Vanessa: Yes, initially I thought, finally time for a lot of things that were left behind, but there were constant new requests and demands. As already said, the institutions and galleries tried to keep their visitors engaged. For example, the Museum for Concrete Art in Ingolstadt published a museum magazine. This meant conducting interviews and answering questions in writing while reporting about myself and what’s going on in the studio. Various galleries wanted pictures or reports from the studio on the situation or another gallery wanted to set up an Instagram TV. You were supposed to create this contribution yourself, and this meant first to engage with the topic, learning about all these new opportunities, and then additionally filming your work. So there were a lot of new things coming at me, which at first threw me a bit out of my routine, but in the end, I learned a lot.
Museo: And do you see digitalization leading to opportunities for you in the future?
Vanessa: To be honest, I don’t think I will continue to work intensively on it. I am happy with my website, which is my digital representation and I also use Instagram. I see positive aspects as I can show the creative process of my work, or what else is of interest. That can actually round off or enhance and complete the image of me as an artist and my work.
Museo: But you don’t want to expand on your social media activities?
Vanessa: No, definitely not! I think it’s an amazingly time absorbing medium and you can completely get lost in it. Thank God, I’m not at risk of addiction, but I don’t want to intensify it much more. I think I’m already sitting at the computer enough. My world is analogue and I enjoy it, and I actually find this aspect increasingly important nowadays.
Museo: Do you think that the cultural world has changed forever?

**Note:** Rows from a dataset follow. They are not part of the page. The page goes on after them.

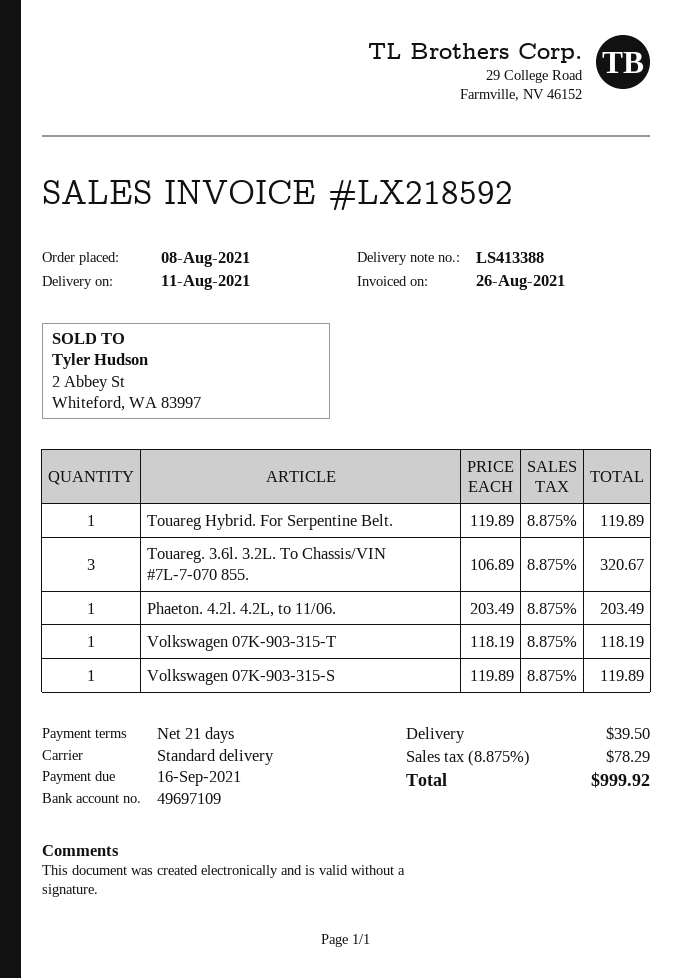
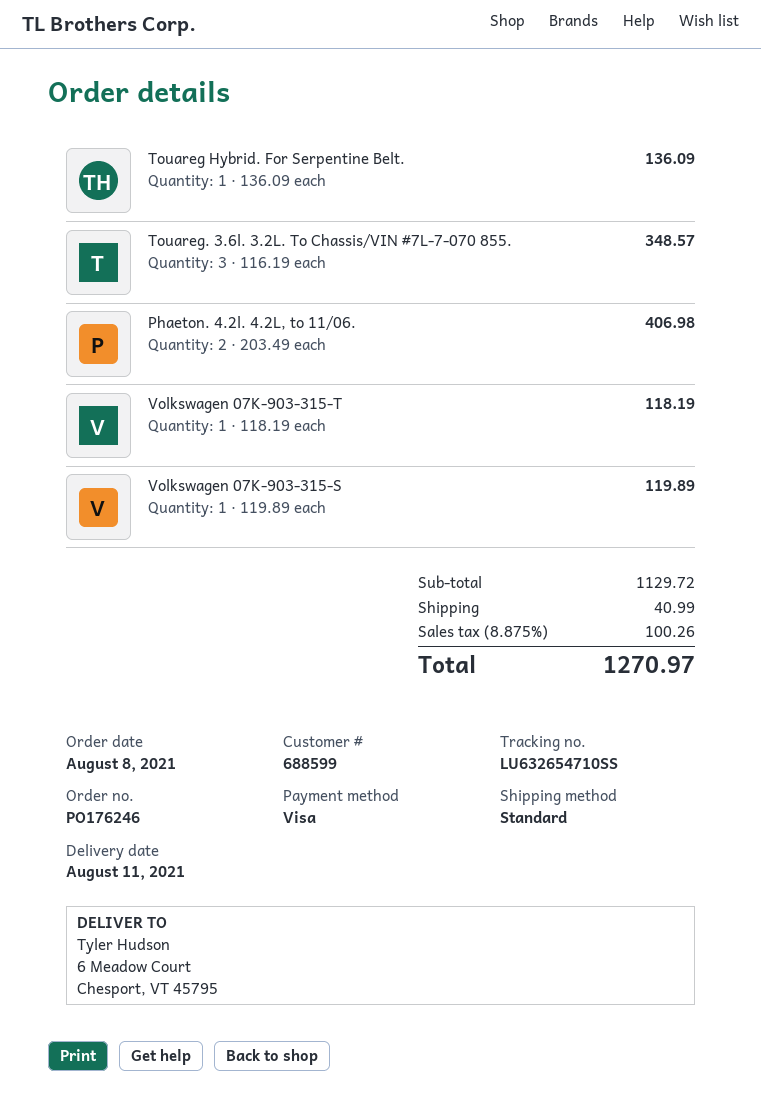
Touareg Hybrid. For Serpentine Belt.: 1 x 119.89 = 119.89 -> 1 x 136.09 = 136.09
Touareg. 3.6l. 3.2L. To Chassis/VIN #7L-7-070 855.: 3 x 106.89 = 320.67 -> 3 x 116.19 = 348.57
Phaeton. 4.2l. 4.2L, to 11/06.: 1 x 203.49 = 203.49 -> 2 x 203.49 = 406.98
shipping: 39.50 -> 40.99
tax: 8.875% = 78.29 -> 8.875% = 100.26
total: 999.92 -> 1270.97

Vanessa: Well, I think that everything is always in motion. Certain changes will stay forever and artists who enjoy digitalization and who like working with it will be left with more opportunities and chances to do good work. But I also think that others will return back to their habits and ways in which they have artistically worked and expressed themselves so far.
Museo: And from the visitor’s point of view – what challenges do you see here?

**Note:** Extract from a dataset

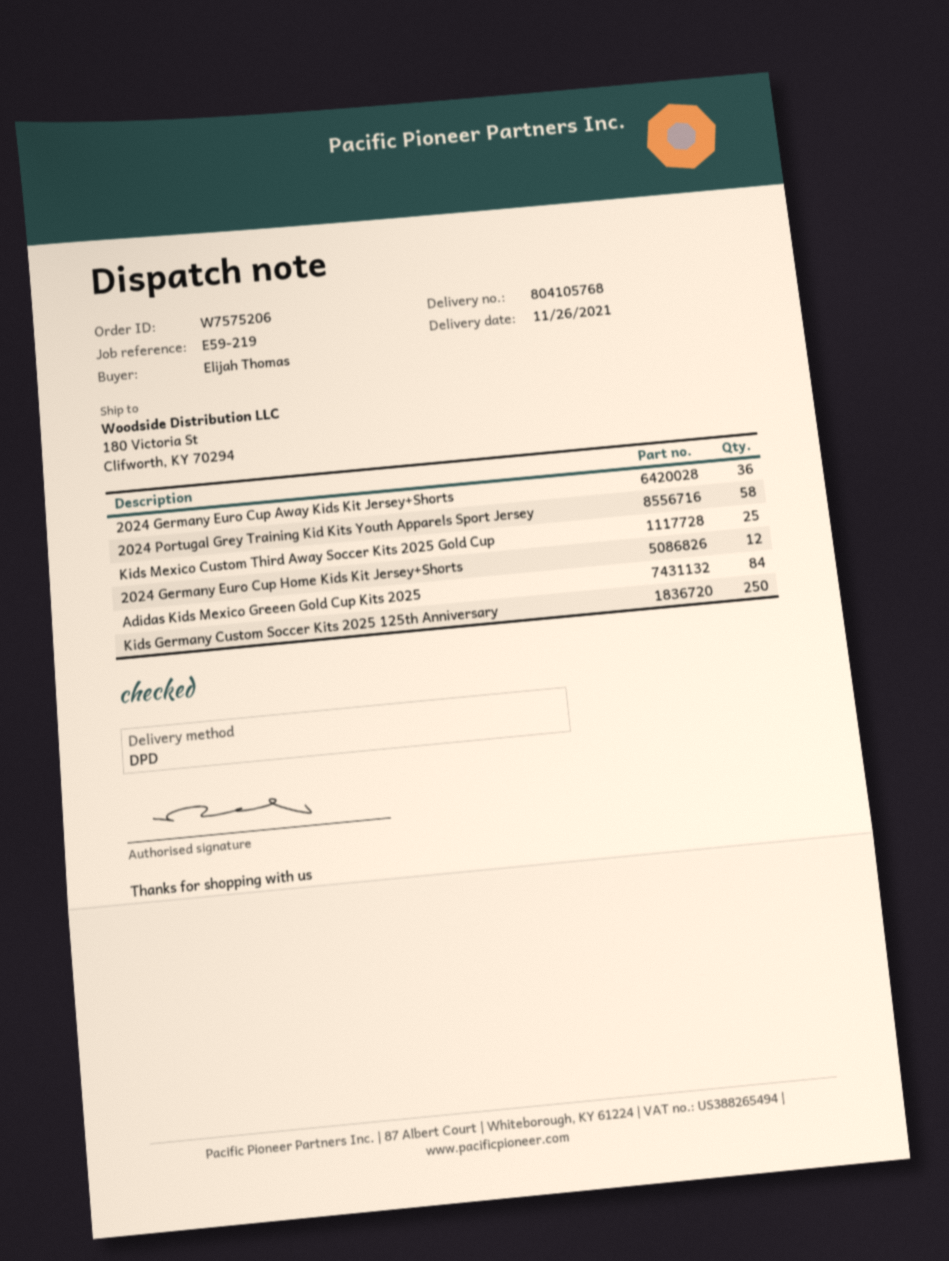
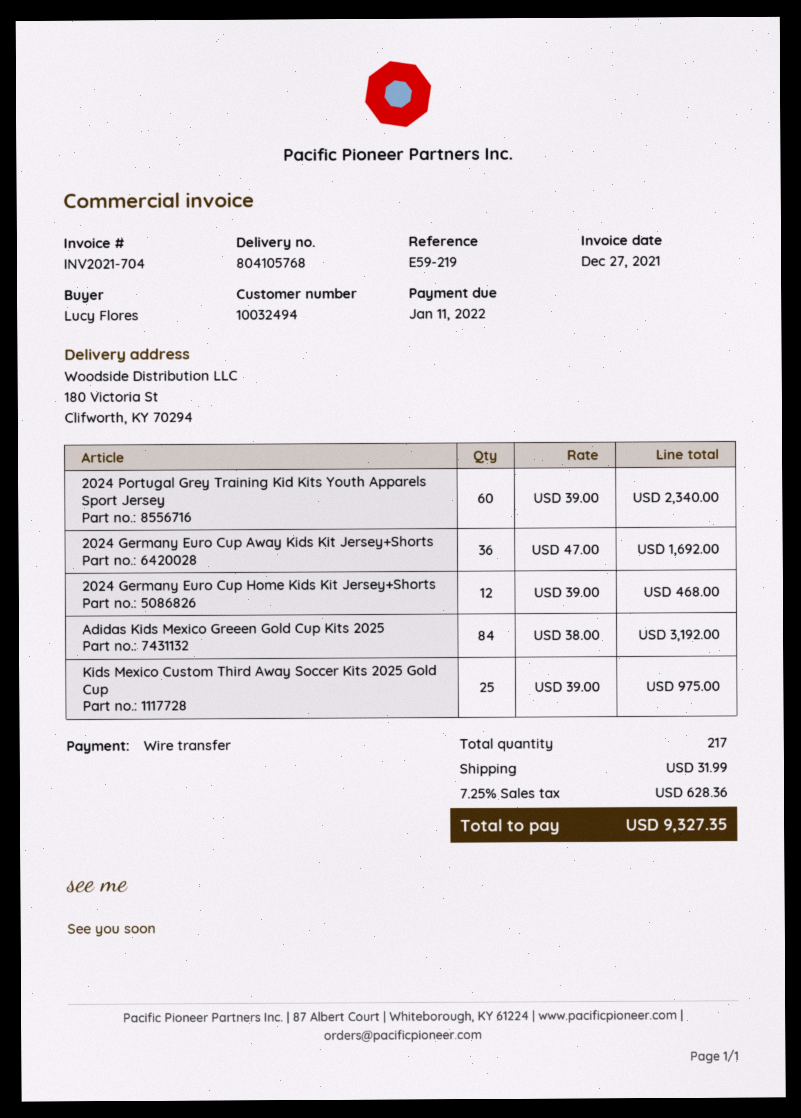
ordered by: Elijah Thomas -> Lucy Flores
2024 Portugal Grey Training Kid Kits Youth Apparels Sport Jersey: 58 -> 60
Kids Germany Custom Soccer Kits 2025 125th Anniversary: 250 -> none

Vanessa: Personal contact will remain difficult, which means that many exhibitions will not be seen live, but must take place via digital media. And here I already see a difficulty with art; firstly because real-life encounters are simply not entirely replaceable, and secondly because there is a risk that everything will be digitised. I believe that in a certain way we should really work hard to get things back to the way they were. There are definitely always opportunities for improvement by making things digital, and of course you should keep those aspects or work on them, that is of course good! But I think you shouldn’t forget to work on getting people back to the museum physically.
Museo: What do you wish for your future at the moment? – What would be an ideal state?
Vanessa: Well, I am in the fortunate position at the moment that I have a good studio space that is also funded and, of course, I wish that this funding will continue via the BBK. There are workshops in Berlin where I do my welding, woodwork, porcelain, casting and ceramics. They are of course immensely important for us artists and we hope that our work there can continue. It is also important that there are still secure studio spaces, because my funding only lasts for a certain period of time and then I have to look for a studio on the open market, and I don’t see any opportunities there. Investors buy up spaces, and, through this, push us artists to the outskirts, and that is a huge drama in Berlin. Because if Berlin is known for something, it’s actually its cultural landscape and its artists.
Museo: Vanessa, thank you for this interview!